A group of St. Lucia secondary school teachers stand in a circle, watching small Lego robots battle it out inside of a black ring drawn thick on white paper. Laughter and cheers erupt when one of the robots bowls its opponent over, wheels still spinning.
The Lego bots battle let teachers unleash the skills they learned through a summer training on coding and robotics – lessons they will in turn take back to their students once the school year starts in the fall.
Seven St. Lucian educators and two college student volunteers participated in an intensive training on coding and how to teach it through the Community, Family and Youth Resilience program, which is funded by the U.S. Agency for International Development and implemented by Creative Associates International and its partners.
“The coding and robotics course is very hands-on,” says math and science teacher Claudius Athil, who participated in the eight-day training. “At the core of the course is problem solving, and it challenges us as teachers and trainers to focus on logical thinking, following instructions, and forces one to be innovative.”
Empowering students with new tech skills
The program will provide four secondary schools in St. Lucia with computers and Lego Mindstorms kits, which allow students to build, customize and program their own robots. Teachers and volunteers will use the equipment and their training to incorporate coding into classes like math, physics and computer science. Schools will also launch after-school programs.
Up to 240 students will learn how to use a simple program to “write” code that can control a Lego robot’s movements.
For the robo-wrestling exercise, for example, teachers programmed their robots to rush full speed forward when they sensed another robot in front of them, move their arms up and down, and suddenly stop and go in reverse if their downward-facing color sensors registered that they were about to cross the black ring out of bounds.
The project, part of Creative’s Citizen Security Practice Area, is working in coordination with St. Lucia’s Ministry of Education, Innovation, Gender Relations and Sustainable Development to bring coding into more classrooms.
Germain Anthony, Curriculum Specialist for Technology Integration at the ministry, says coding will help students succeed in an increasingly tech-driven workforce.
“Students will only be fit for the workplace if they have skills that they can apply in the emerging digital world,” he says. “Coding is one of the most critical skills that will ensure that students can participate as producers and creators in the 21st century economy.”
Computer science teacher Simmons Jules says the coding will not only allow the students to gain technical knowhow, but life skills that they can apply elsewhere.
“Generally, coding is a skill which increases the thinking process and helps with cognition,” Jules says. “A course of this nature will help students at the lower spectrum, especially in areas of critical thinking and problem solving.”
A formula for crime prevention
USAID’s four-year Community, Family and Youth Resilience program focuses on the three Caribbean nations of St.

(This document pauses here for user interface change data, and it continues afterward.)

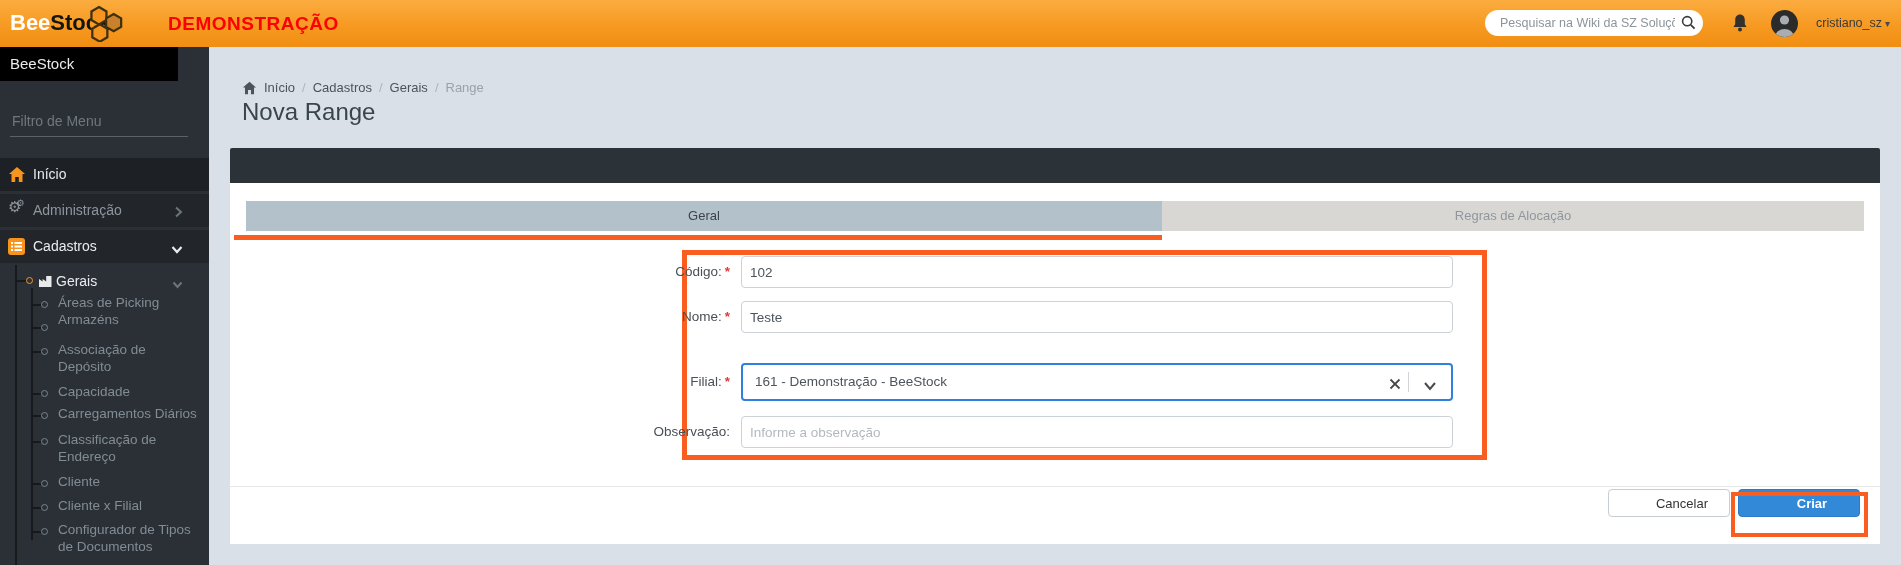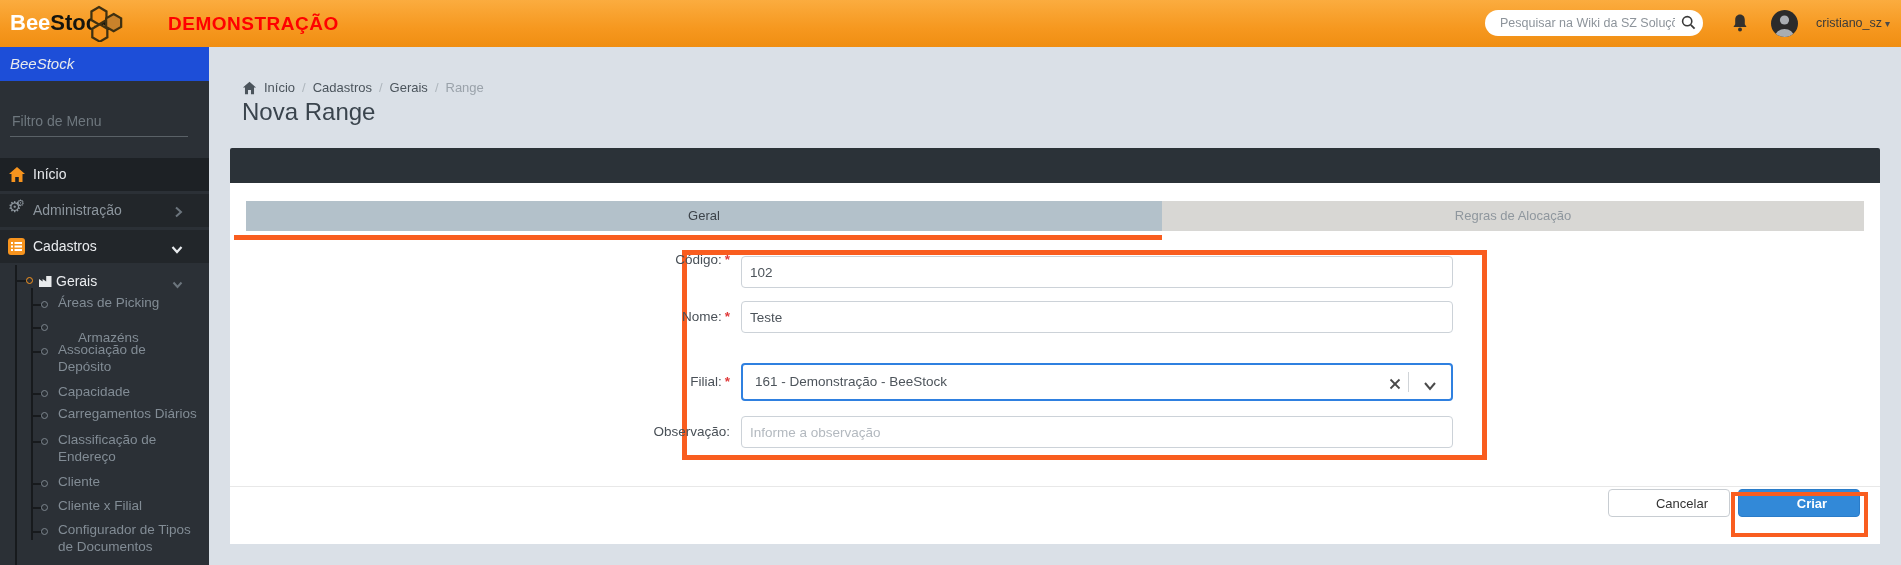--- a/index.html
+++ b/index.html
@@ -23,21 +23,21 @@
   }
   .search-pill input::placeholder{color:#8d949b;}
   .search-glass{position:absolute;right:7px;top:5px;}
   .bell{left:1730px;top:13px;}
   .avatar{left:1771px;top:10px;width:27px;height:27px;border-radius:50%;background:#2b2b2b;overflow:hidden;}
   .username{left:1816px;top:16px;font-size:12.5px;color:#3a3a3a;}
   .username .caret{font-size:10px;color:#4a4a4a;margin-left:3px;}
 
   
   .sidebar{left:0;top:47px;width:209px;height:518px;background:#2b3036;}
-  .sb-band{left:0;top:0;width:209px;height:34px;background:#1d4ed8;font-style:italic;}
+  .sb-band{left:0;top:0;width:178px;height:34px;background:#000000;}
   .sb-brand{left:10px;top:8px;font-size:15px;color:#e9ebed;}
   .sb-filter{left:10px;top:58px;width:178px;height:32px;background:transparent;border:none;border-bottom:1px solid #5a6167;
     outline:none;font-family:"Liberation Sans",sans-serif;font-size:14px;color:#cfd4d8;}
   .sb-filter::placeholder{color:#6e777e;}
   .mrow{left:0;width:209px;height:33px;background:#22262a;}
   .mrow .lbl{position:absolute;left:33px;top:8px;font-size:14px;}
   .mrow.active{background:#1d2125;}
   .micon{position:absolute;left:8px;top:8px;width:18px;height:17px;}
   .chev{position:absolute;right:26px;top:10px;}
   .gerais-row{left:0;width:209px;height:26px;}
@@ -194,21 +194,21 @@
       <svg width="11" height="8" viewBox="0 0 11 8">
           <polyline points="1.5,1.5 5.5,6 9.5,1.5" fill="none" stroke="#6c757d" stroke-width="2"></polyline>
         </svg>
     </span>
   </div>
 
   <span class="a bullet" style="left:41px;top:254px;"></span>
   <div class="a sub" style="top:248px;">Áreas de Picking</div>
 
   <span class="a bullet" style="left:41px;top:277px;"></span>
-  <div class="a sub" style="top:283px;margin-left:20px;">Armazéns</div>
+  <div class="a sub" style="top:265px;">Armazéns</div>
 
   <span class="a bullet" style="left:41px;top:301px;"></span>
   <div class="a sub" style="top:295px;">Associação de Depósito</div>
 
   <span class="a bullet" style="left:41px;top:343px;"></span>
   <div class="a sub" style="top:337px;">Capacidade</div>
 
   <span class="a bullet" style="left:41px;top:365px;"></span>
   <div class="a sub" style="top:359px;width:150px;">Carregamentos Diários</div>
 
@@ -245,21 +245,21 @@
 <div class="a panel-head"></div>
 <div class="a panel-body"></div>
 
 <div class="a tab tab1">Geral</div>
 <div class="a tab tab2">Regras de Alocação</div>
 
 <div class="a hl" style="left:234px;top:235px;width:928px;height:5px;"></div>
 
 <div class="a hl-box" style="left:682px;top:250px;width:805px;height:210px;"></div>
 
-<div class="a flabel" style="left:560px;top:252px;">
+<div class="a flabel" style="left:560px;top:264px;">
   <span>Código:</span><span class="req">*</span>
 </div>
 <input class="a finput" style="top: 256px;" value="102">
 
 <div class="a flabel" style="left:560px;top:309px;">
   <span>Nome:</span><span class="req">*</span>
 </div>
 <input class="a finput" style="top: 301px;" value="Teste">
 
 <div class="a flabel" style="left:560px;top:374px;">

Lucia, St. Kitts and Nevis and Guyana and is aimed at preventing crime and violence with a focus on at-risk youth.
The program will assess youth at risk for becoming engaged in crime and violence through the Youth Service Eligibility Tool (YSET), which measures risk across nine factors at a family, peer and individual level. Youth who are determined to be at high risk will be matched with counselors who work closely with families to improve behaviors and reduce risk factors.
The program also has a workforce component and will provide youth with opportunities for trainings and technical education while also developing soft skills as part of providing positive alternatives to youth development.
Chief of Party Debra Wahlberg says teaching youth to code will open doors to future opportunities that may not have been otherwise available to them – and help them contribute positively to their communities.
“Using problem solving and teamwork to accomplish a project objective – like building a robot – instills skills like patience, thinking through a process, and resolving conflict, all of which are critical in providing young people with skills that will serve them well throughout their lives, both in their work and in their interpersonal relationships with family and friends,” she says. “All of this is part of providing youth with protective factors and alternatives away from violence.”
Teachers gear up for the school year
At the end of their training, every teacher and volunteer had ideas for lessons they had tested on the group and plans to bring coding to their schools. Some intend to incorporate coding into their regular classes – like a physics teacher whose students could experiment with momentum using robots – while others will start after-school programs.
Anthony says the Ministry of Education is building up a support system to help teachers implement the curriculum, which will provide an exciting and valuable opportunity for students.
“This project is one of the initiatives that is helping to establish best practices in the system with respect to the use of new pedagogies,” he says. “We expect that both the mode of learning and the activities themselves will equip students with relevant knowledge, skills and attitudes.”
Each person who participated in the training also said that they are interested in helping train other teachers in the future, giving the curriculum the potential to expand widely across St. Lucia.
“The training opens doors to limitless possibilities with robotics,” says Jules.